From the records that follow, copy every line in which "align" appears.

[User interface change data]
+ + + +
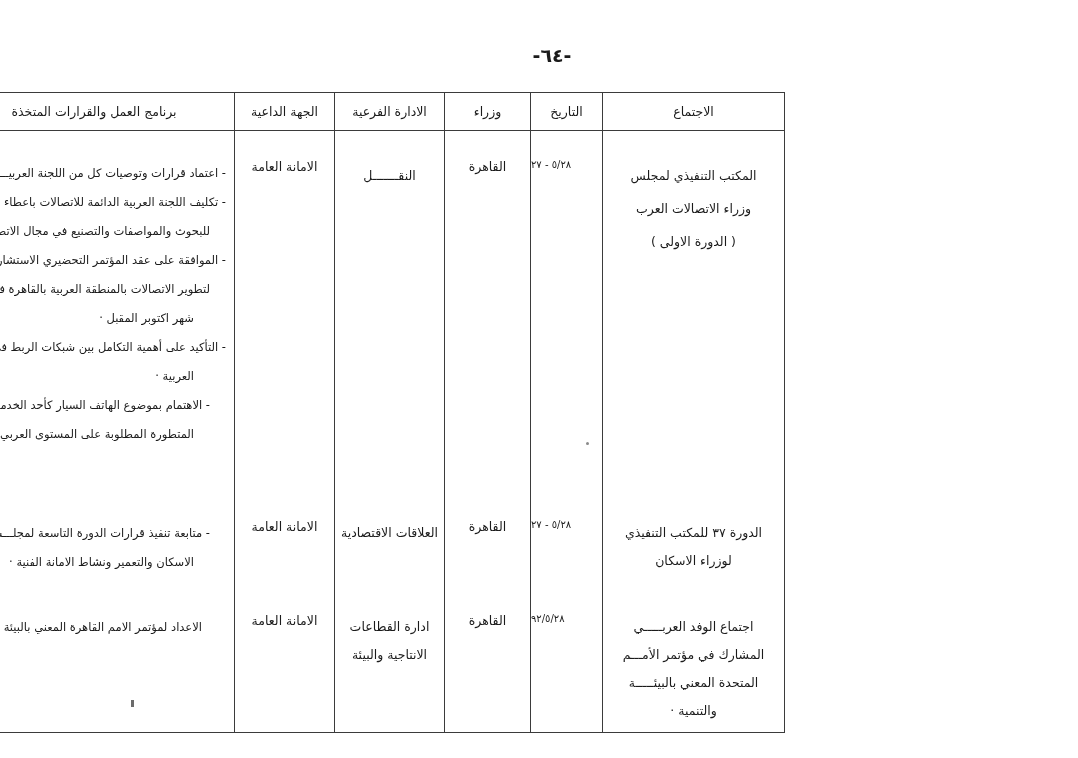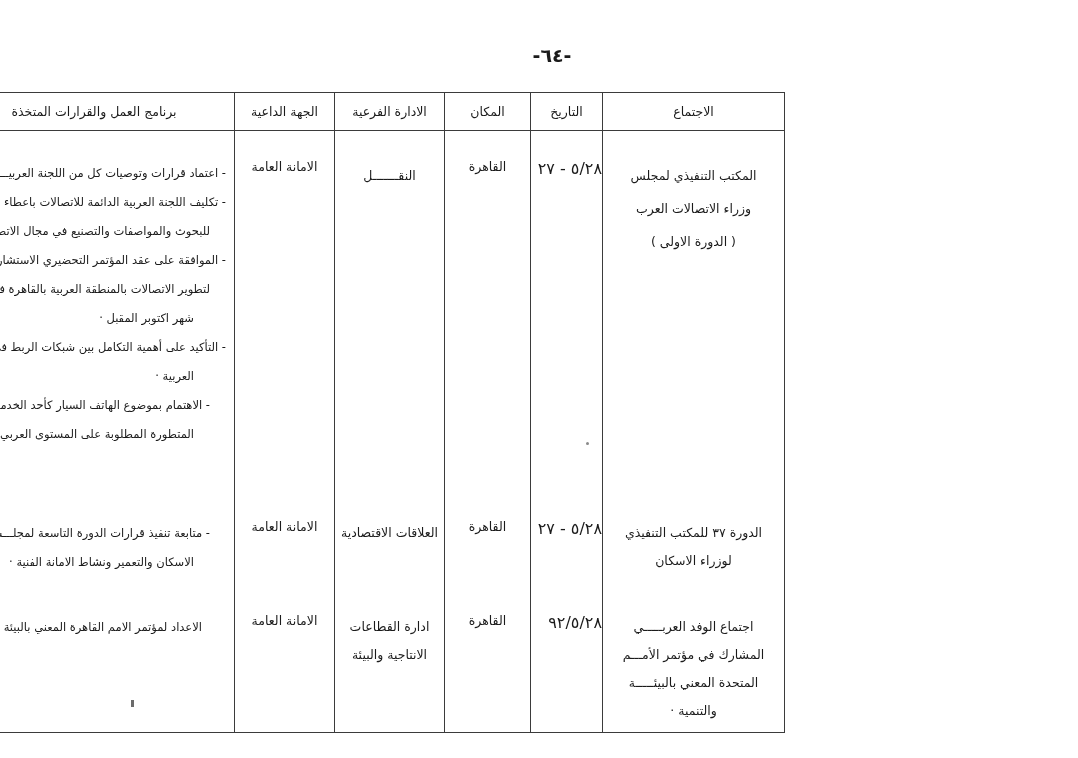--- a/index.html
+++ b/index.html
@@ -77,7 +77,7 @@
 
     <div class="th sep">الاجتماع</div>
     <div class="th sep">التاريخ</div>
-    <div class="th sep">المكان</div>
+    <div class="th sep">وزراء</div>
     <div class="th sep">الادارة الفرعية</div>
     <div class="th sep">الجهة الداعية</div>
     <div class="th">برنامج العمل والقرارات المتخذة</div>

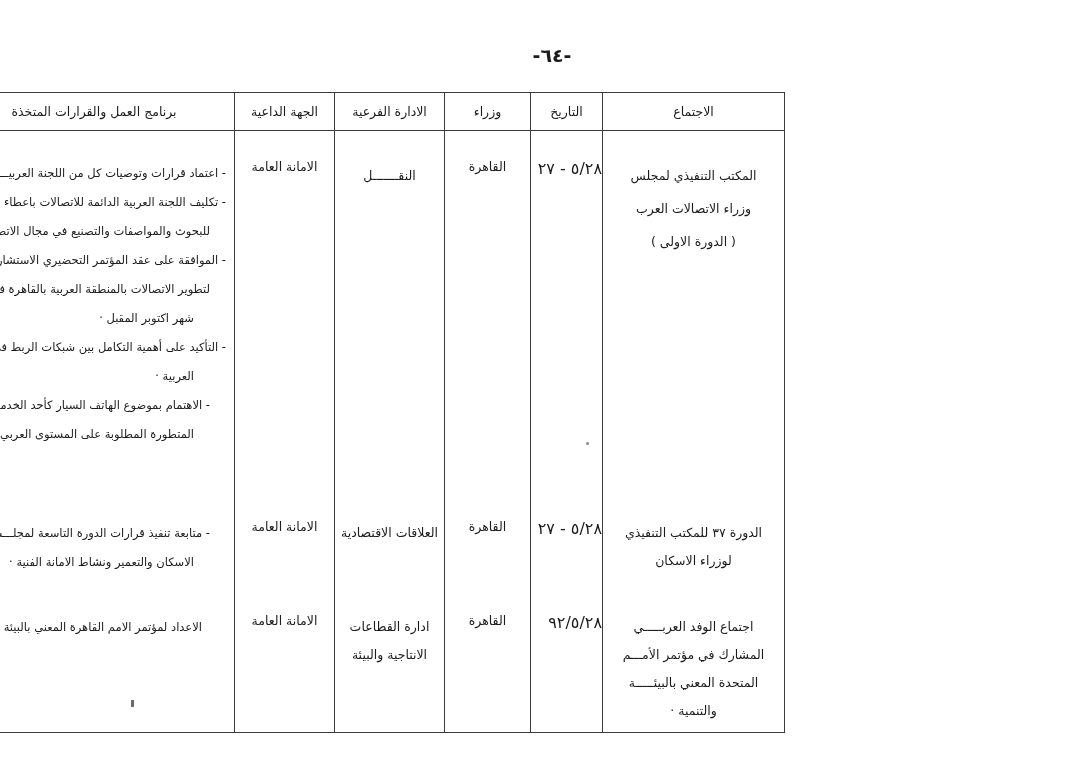--- a/index.html
+++ b/index.html
@@ -55,7 +55,7 @@
   .program .blk div.cont{padding-right:24px;}
   .program .blk div.cont2{padding-right:40px;}
   .program .blk div.indent{padding-right:32px;}
-  .date-cell .blk{direction:ltr;text-align:right;font-size:16px;}
+  .date-cell .blk{direction:ltr;text-align:left;font-size:10px;}
   .loc-cell .blk, .dept-cell .blk, .body-cell .blk{font-size:12.5px;}
   .artifact-dot{
     position:absolute;left:586px;top:442px;width:3px;height:3px;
+ + + +
* **Reply to the task**:
-  .date-cell .blk{direction:ltr;text-align:right;font-size:16px;}
+  .date-cell .blk{direction:ltr;text-align:left;font-size:10px;}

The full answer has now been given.